Fast-forward more than a decade, and Scolyer are I are now co-medical directors of Melanoma Institute Australia. We are working towards what was once unthinkable—zero deaths from melanoma. My work now focuses on targeted and immune therapies in melanoma, which have significantly improved the survival of patients with advanced melanoma and have even cured some. When I entered the melanoma field, more than 90% of patients with advanced melanoma did not live longer than three years after diagnosis. Now, more than 50% of patients make it past three years.

However, many challenges remain. Determining specific mechanisms of resistance, which is a growing problem, is a current research focus in our laboratory. We’re also testing different ways to administer drugs. Trials in patients with stage III cancers suggest immunotherapy works better before surgery than after, and we think that this is because the presence of the tumor helps elicit a stronger antitumor response from the immune system.

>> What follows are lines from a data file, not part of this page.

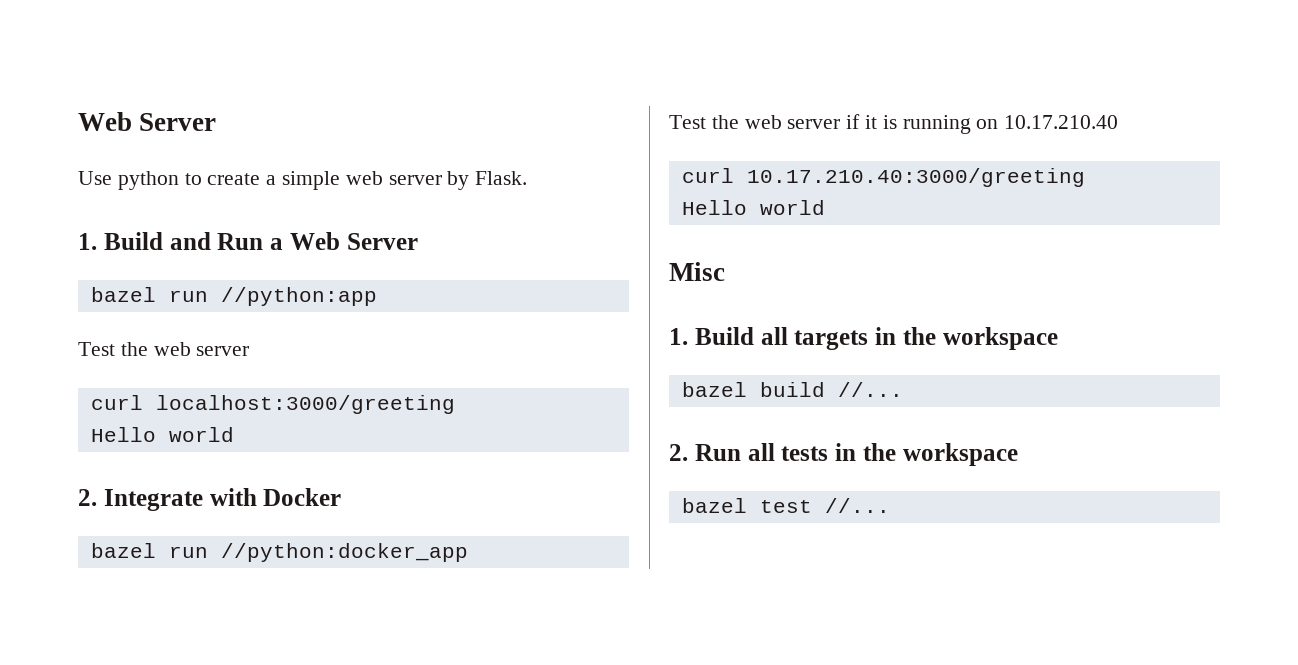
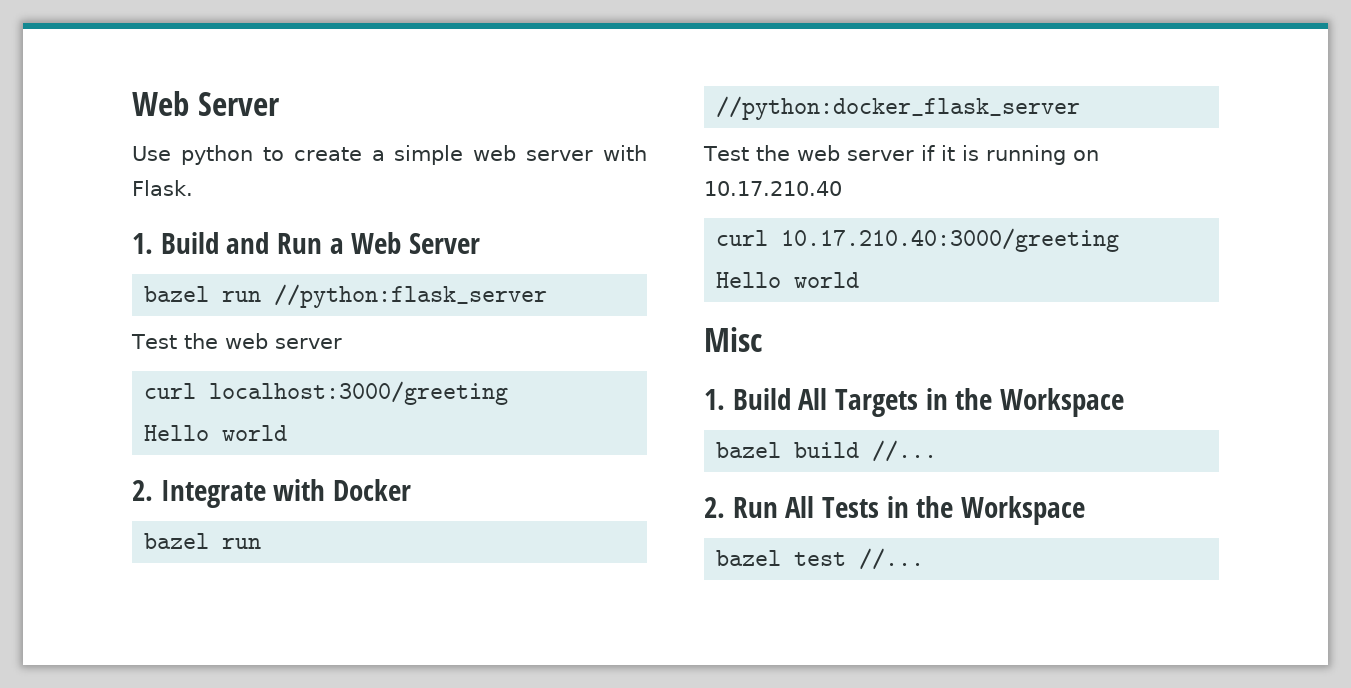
- Use python to create a simple web server by Flask.
+ Use python to create a simple web server with Flask.
- bazel run //python:app
+ bazel run //python:flask_server
- bazel run //python:docker_app
+ bazel run //python:docker_flask_server
- 1. Build all targets in the workspace
+ 1. Build All Targets in the Workspace
- 2. Run all tests in the workspace
+ 2. Run All Tests in the Workspace

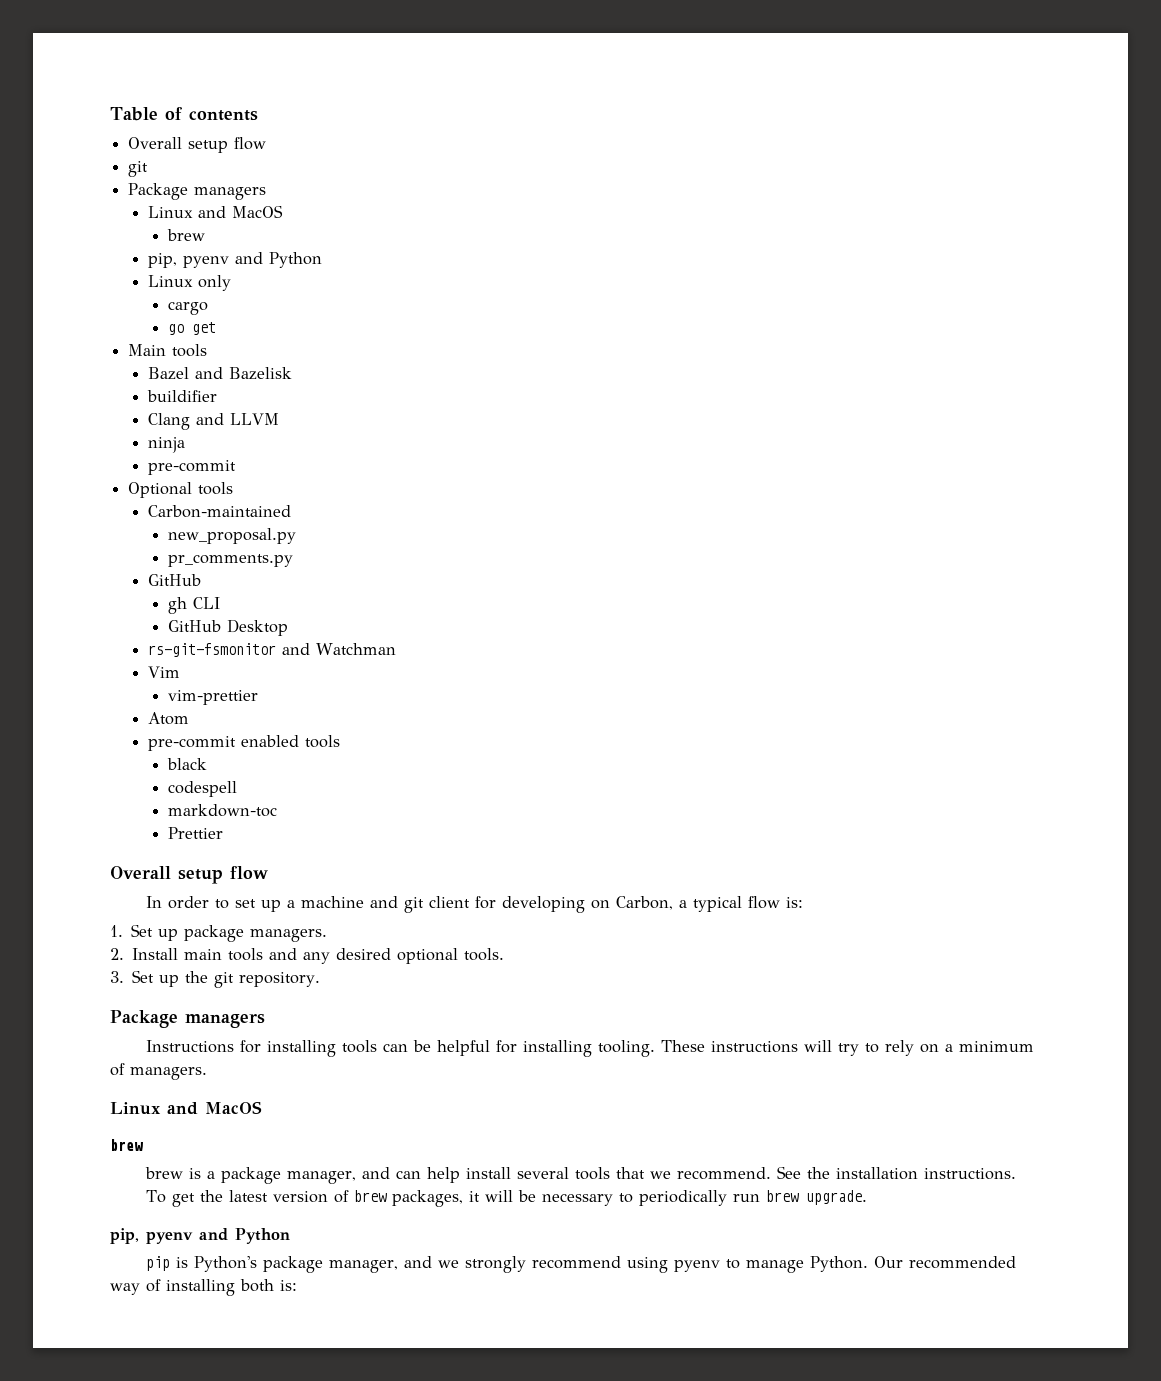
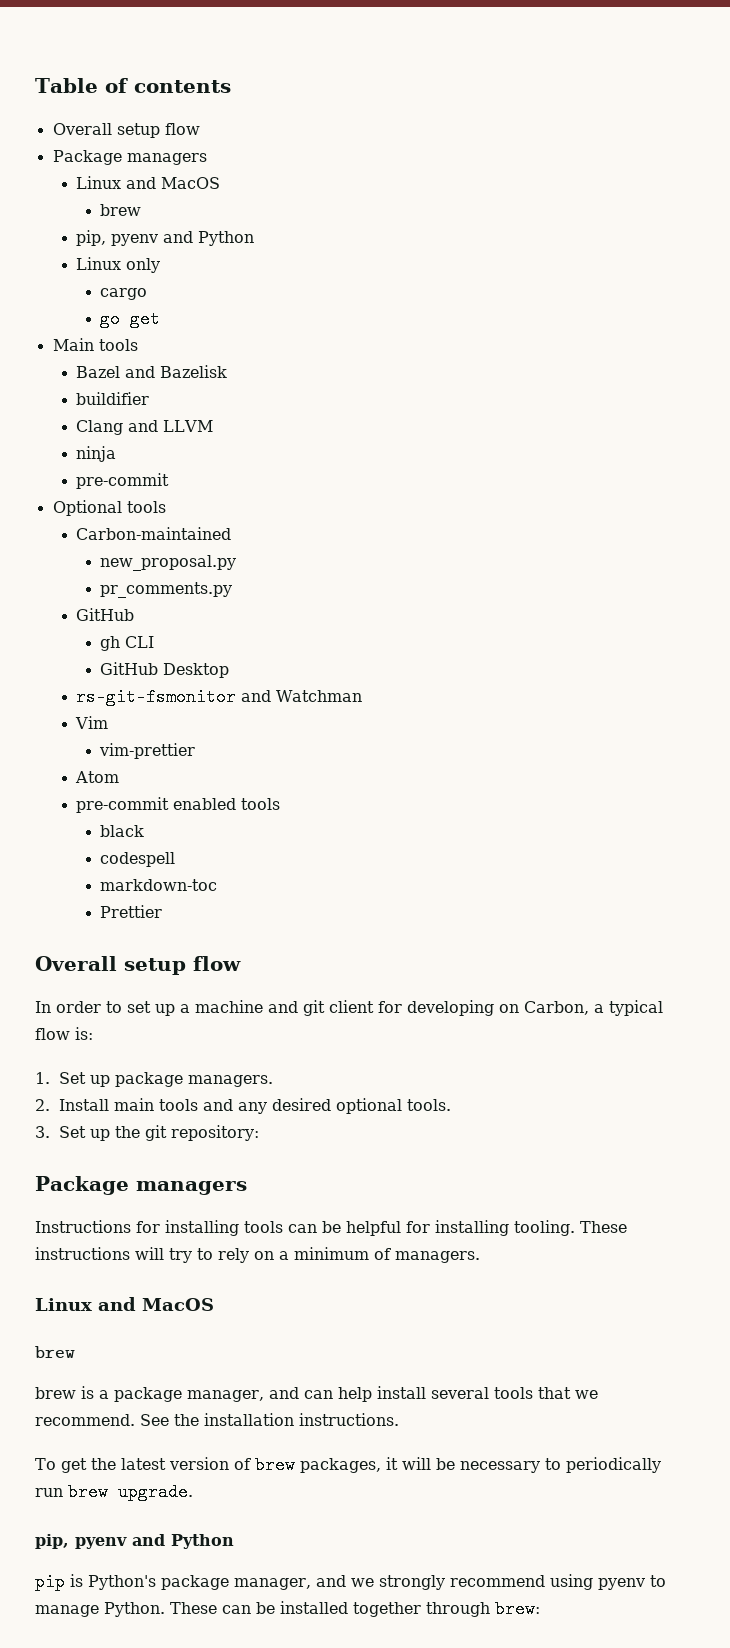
  Table of contents
  Overall setup flow
- git
- 3. Set up the git repository.
+ 3. Set up the git repository:
- Our recommended way of installing both is:
+ These can be installed together through brew:

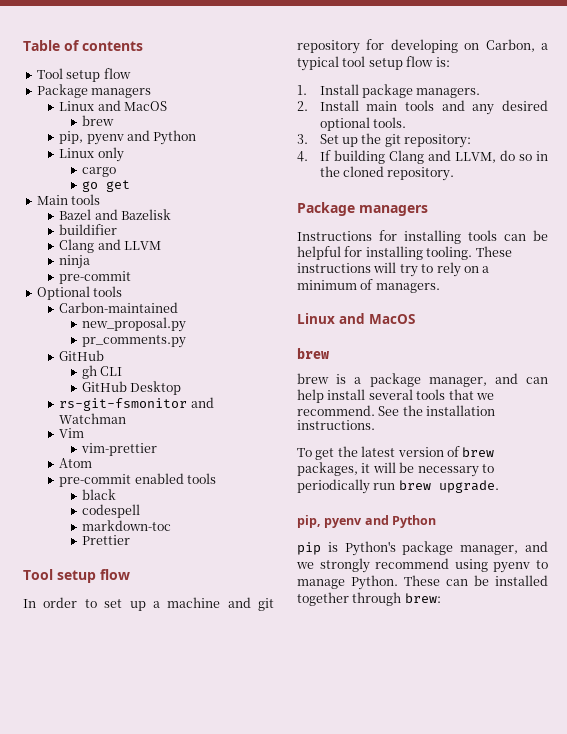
  Table of contents
- Overall setup flow
+ Tool setup flow
  Prettier
- Overall setup flow
+ Tool setup flow
- In order to set up a machine and git client for developing on Carbon, a typical flow is:
+ In order to set up a machine and git repository for developing on Carbon, a typical tool setup flow is:
- 1. Set up package managers.
+ 1. Install package managers.
+ 4. If building Clang and LLVM, do so in the cloned repository.

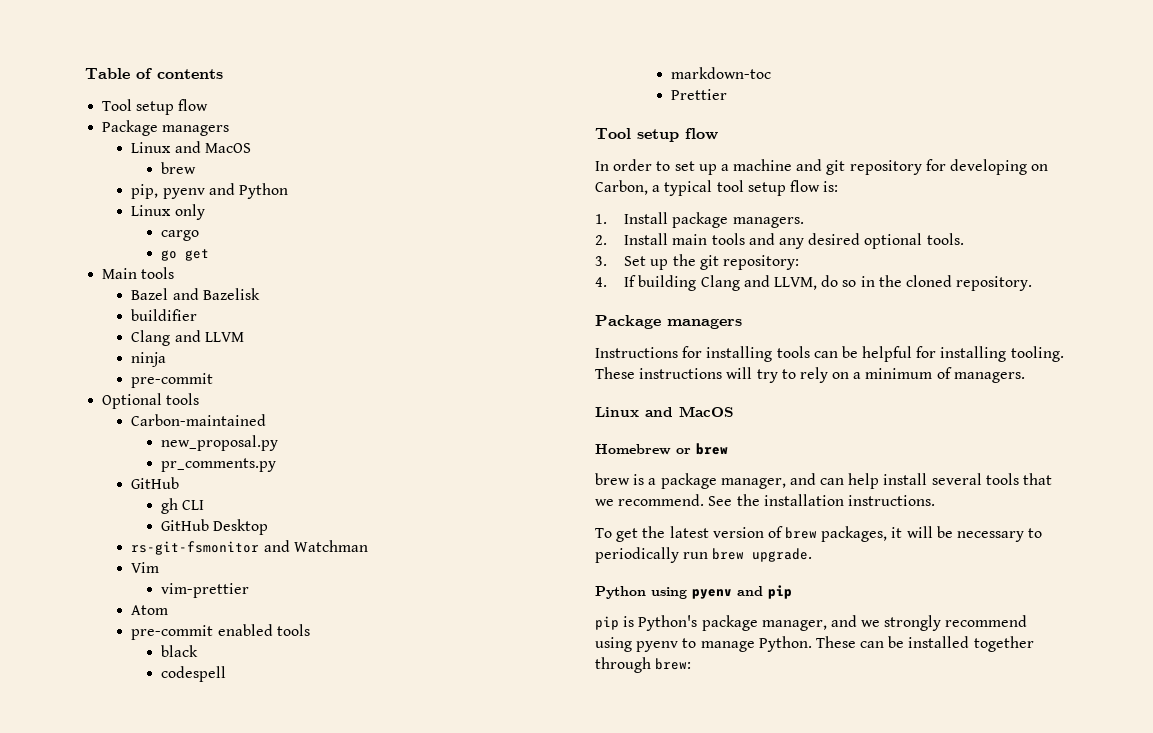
  These instructions will try to rely on a minimum of managers.
  Linux and MacOS
- brew
+ Homebrew or brew
  To get the latest version of brew packages, it will be necessary to periodically run brew upgrade.
- pip, pyenv and Python
+ Python using pyenv and pip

Reflecting on my career path brings to mind so many influences, both people and experiences, that were critical to my career. I am a proud mum to three teenage daughters and have achieved all these things with the support of my free-thinking and visionary husband Greg, who predicted that there’d be a huge wave in melanoma research and that I had to catch it. With the continued support of my family and colleagues, I look forward to achieving zero deaths from melanoma in my lifetime and to making a difference to many.